L'Irlande met l'accent sur ses exportations de bœuf lors de négociations cruciales avec la Chine.
Dublin a privilégié l'accès agricole à Pékin, ce qui s'est heurté à la vision économique plus large de la Chine dans un contexte de tensions commerciales avec l'UE.
La vision de Pékin contre l'agenda de Dublin
Le Premier ministre chinois Li Qiang et le Premier ministre irlandais Micheál Martin se sont rencontrés à Pékin pour approfondir les relations économiques, mais les deux parties ont insisté sur des priorités différentes. Un communiqué officiel des médias d'État chinois a mis en avant l'ambition d'élargir la coopération dans les domaines du leasing aéronautique, de la santé, des énergies vertes et de l'intelligence artificielle, qualifiant les deux économies de « hautement complémentaires ».
Cependant, la déclaration chinoise ne faisait aucune mention du bœuf ni des produits laitiers, pourtant au cœur de la visite de cinq jours de Martin. Le dirigeant irlandais, qui a également rencontré le président Xi Jinping, a explicitement déclaré que son voyage revêtait une « dimension économique importante ». Dans une vidéo publiée sur son compte X, Martin a confirmé avoir insisté auprès des autorités chinoises pour que le bœuf irlandais puisse accéder à nouveau au marché et a fait part de ses inquiétudes concernant les nouveaux droits de douane sur les produits laitiers.
Dans une publication ultérieure accompagnée d'une photo avec le Premier ministre Li, le message de Martin était plus général, mentionnant « un engagement constructif sur un éventail de questions, notamment le commerce, nos relations bilatérales et la coopération dans des domaines tels que les énergies renouvelables et la recherche », sans référence spécifique à l'agriculture.
Gérer les relations commerciales tendues entre l'UE et la Chine
Ces discussions de haut niveau interviennent dans un contexte de relations tendues entre la Chine et l'Union européenne. Les tensions sont vives depuis que l'UE a imposé des droits de douane sur les importations de véhicules électriques chinois en 2024, ce qui a entraîné des mesures de rétorsion chinoises, notamment l'imposition de droits de douane sur les produits laitiers européens.
Dans ce contexte, l'Irlande se positionne comme un acteur du apaisement des tensions. « L'Irlande adoptera toujours une approche constructive en matière commerciale », a déclaré Martin sur les ondes d'une radio irlandaise. « Au sein de l'Union européenne, nous avons toujours appartenu au courant de pensée favorable au libre-échange. »

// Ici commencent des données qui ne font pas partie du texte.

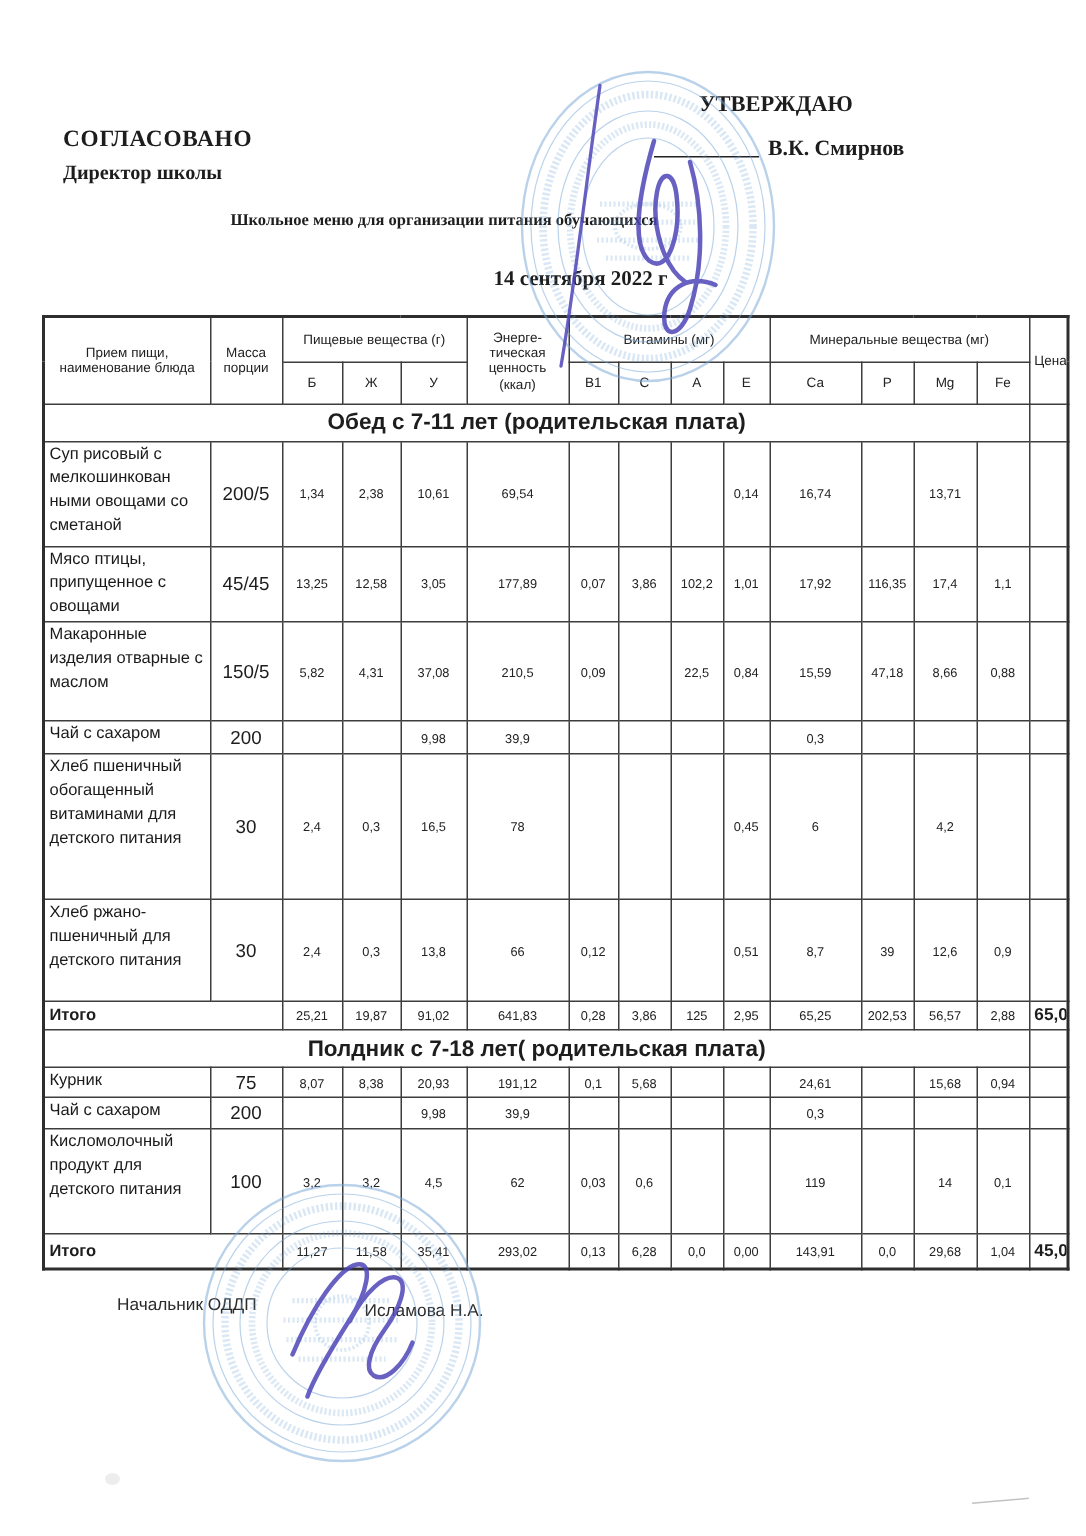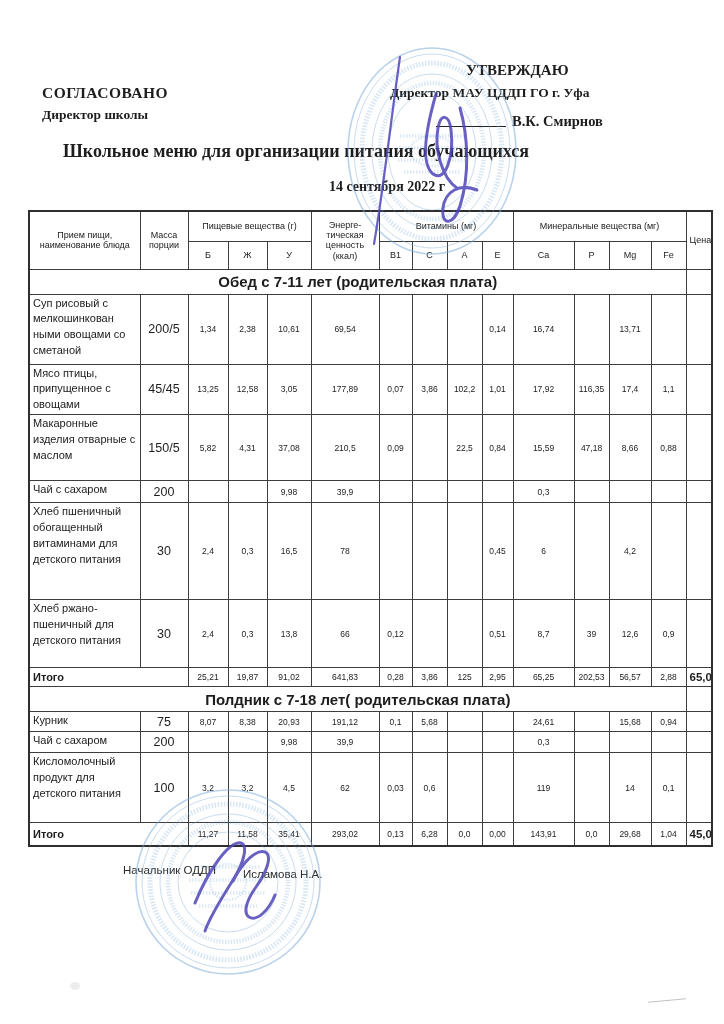--- a/index.html
+++ b/index.html
@@ -11,42 +11,42 @@
   .agreed{position:absolute;left:42px;top:84px;}
   .agreed .t1{font-family:"Liberation Serif",serif;font-weight:bold;font-size:15.5px;letter-spacing:.5px;}
   .agreed .t2{font-family:"Liberation Serif",serif;font-weight:bold;font-size:13.5px;margin-top:5px;}
   .approved{position:absolute;left:390px;top:62px;width:300px;}
   .approved .t1{font-family:"Liberation Serif",serif;font-weight:bold;font-size:15px;margin-left:76px;}
   .approved .t2{font-family:"Liberation Serif",serif;font-weight:bold;font-size:13.5px;margin-top:6px;}
   .approved .sig-row{position:relative;margin-top:12px;height:18px;}
   .sig-line{position:absolute;left:46px;top:13px;width:70px;border-bottom:1.5px solid #222;}
   .signer{position:absolute;left:122px;top:0;font-family:"Liberation Serif",serif;font-weight:bold;font-size:14.5px;}
   .doc-title{position:absolute;left:0;top:141px;width:592px;text-align:center;
-             font-family:"Liberation Serif",serif;font-weight:bold;font-size:18px;}
+             font-family:"Liberation Serif",serif;font-weight:bold;font-size:11px;}
   .doc-date{position:absolute;left:0;top:179px;width:724px;text-align:center;
             font-family:"Liberation Serif",serif;font-weight:bold;font-size:14px;padding-left:25px;}
 
   
   table.menu{position:absolute;left:28px;top:210px;width:684px;border-collapse:collapse;
              table-layout:fixed;border:2px solid #2e2e2e;}
   table.menu th,table.menu td{border:1px solid #3d3d3d;padding:1px 3px;overflow:hidden;}
   table.menu th{font-weight:normal;font-size:9px;text-align:center;vertical-align:middle;line-height:1.15;color:#222;}
   th.energy{font-size:8.5px;}
   tr.h1{height:30px;} tr.h2{height:28px;}
   td.section-title{font-weight:bold;font-size:15px;text-align:center;vertical-align:middle;height:22px;padding:0;}
   td.dish{font-size:11px;line-height:1.45;text-align:left;vertical-align:top;color:#1a1a1a;}
   td.mass{font-size:12.5px;text-align:center;vertical-align:middle;}
   td.num{font-size:8.5px;text-align:center;vertical-align:middle;color:#222;}
   td.price-cell{background:transparent;}
   td.total-label{font-size:11px;font-weight:bold;text-align:left;vertical-align:middle;}
   td.total-num{font-size:8.5px;}
   td.price-val{font-size:11.5px;font-weight:bold;text-align:center;vertical-align:middle;}
 
   
-  .footer-pos{position:absolute;left:78px;top:864px;font-size:11.5px;color:#2b2b2b;margin-left:45px;}
+  .footer-pos{position:absolute;left:78px;top:864px;font-size:11.5px;color:#2b2b2b;}
   .footer-name{position:absolute;left:243px;top:868px;font-size:11.5px;color:#2b2b2b;}
 
   
   .stamp,.sig{position:absolute;pointer-events:none;}
   .stamp{opacity:.5;}
   .sig{opacity:.85;}
   .pencil-mark{position:absolute;left:648px;top:1000px;width:38px;border-bottom:1.5px solid #c2c2c2;transform:rotate(-5deg);}
   .smudge{position:absolute;left:70px;top:982px;width:10px;height:8px;background:#ededed;border-radius:50%;}
 </style>
 </head>
@@ -54,21 +54,20 @@
 
 <div class="page">
 
   <div class="agreed">
     <div class="t1">СОГЛАСОВАНО</div>
     <div class="t2">Директор школы</div>
   </div>
 
   <div class="approved">
     <div class="t1">УТВЕРЖДАЮ</div>
-    <div class="t2">Директор МАУ ЦДДП ГО г. Уфа</div>
     <div class="sig-row">
       <span class="sig-line"></span>
       <span class="signer">В.К. Смирнов</span>
     </div>
   </div>
 
   <div class="doc-title">Школьное меню для организации питания обучающихся</div>
   <div class="doc-date">14 сентября 2022 г</div>
 
   <table class="menu">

La bataille pour les marchés irlandais du bœuf et des produits laitiers
La relance des exportations agricoles vers la Chine est un objectif économique crucial pour l'Irlande. Les filières bovine et laitière du pays sont d'importants pourvoyeurs d'emplois, et l'Irlande figure parmi les plus grands exportateurs laitiers d'Europe, avec des exportations annuelles d'une valeur d'environ 6 milliards d'euros (7,04 milliards de dollars américains).
Des défis majeurs demeurent :
• Suspension des exportations de bœuf : Les exportations de bœuf irlandais vers la Chine sont suspendues depuis 2024 suite à un cas d'encéphalopathie spongiforme bovine (ESB).
• Négociations en cours : En novembre, le ministre délégué à l'Agriculture, Timmy Dooley, a fait remarquer que si Dublin progressait dans ses efforts pour convaincre Pékin de la sécurité de son bœuf, il restait encore « du chemin à parcourir ».
• Concurrence sur le marché : le bœuf irlandais, commercialisé comme un produit haut de gamme, est en concurrence avec les importations moins chères en provenance d’Amérique du Sud.
• Nouveaux tarifs douaniers : La Chine a récemment mis en œuvre de nouveaux quotas d’importation et des tarifs douaniers supplémentaires sur le bœuf, ce qui affecte les fournisseurs mondiaux.
L'engagement stratégique de Dublin avec Pékin
La visite de Martin, la première d'un Taoiseach irlandais en Chine depuis 2012, souligne une décision stratégique privilégiant le dialogue direct. Il a récemment pris ses distances avec les avertissements des services de renseignement irlandais qui qualifiaient la Chine d'« État hostile », optant plutôt pour une vision stratégique et à long terme de la relation. Cette approche vise à préserver les intérêts économiques de l'Irlande en favorisant la coopération et en défendant les principes du libre-échange.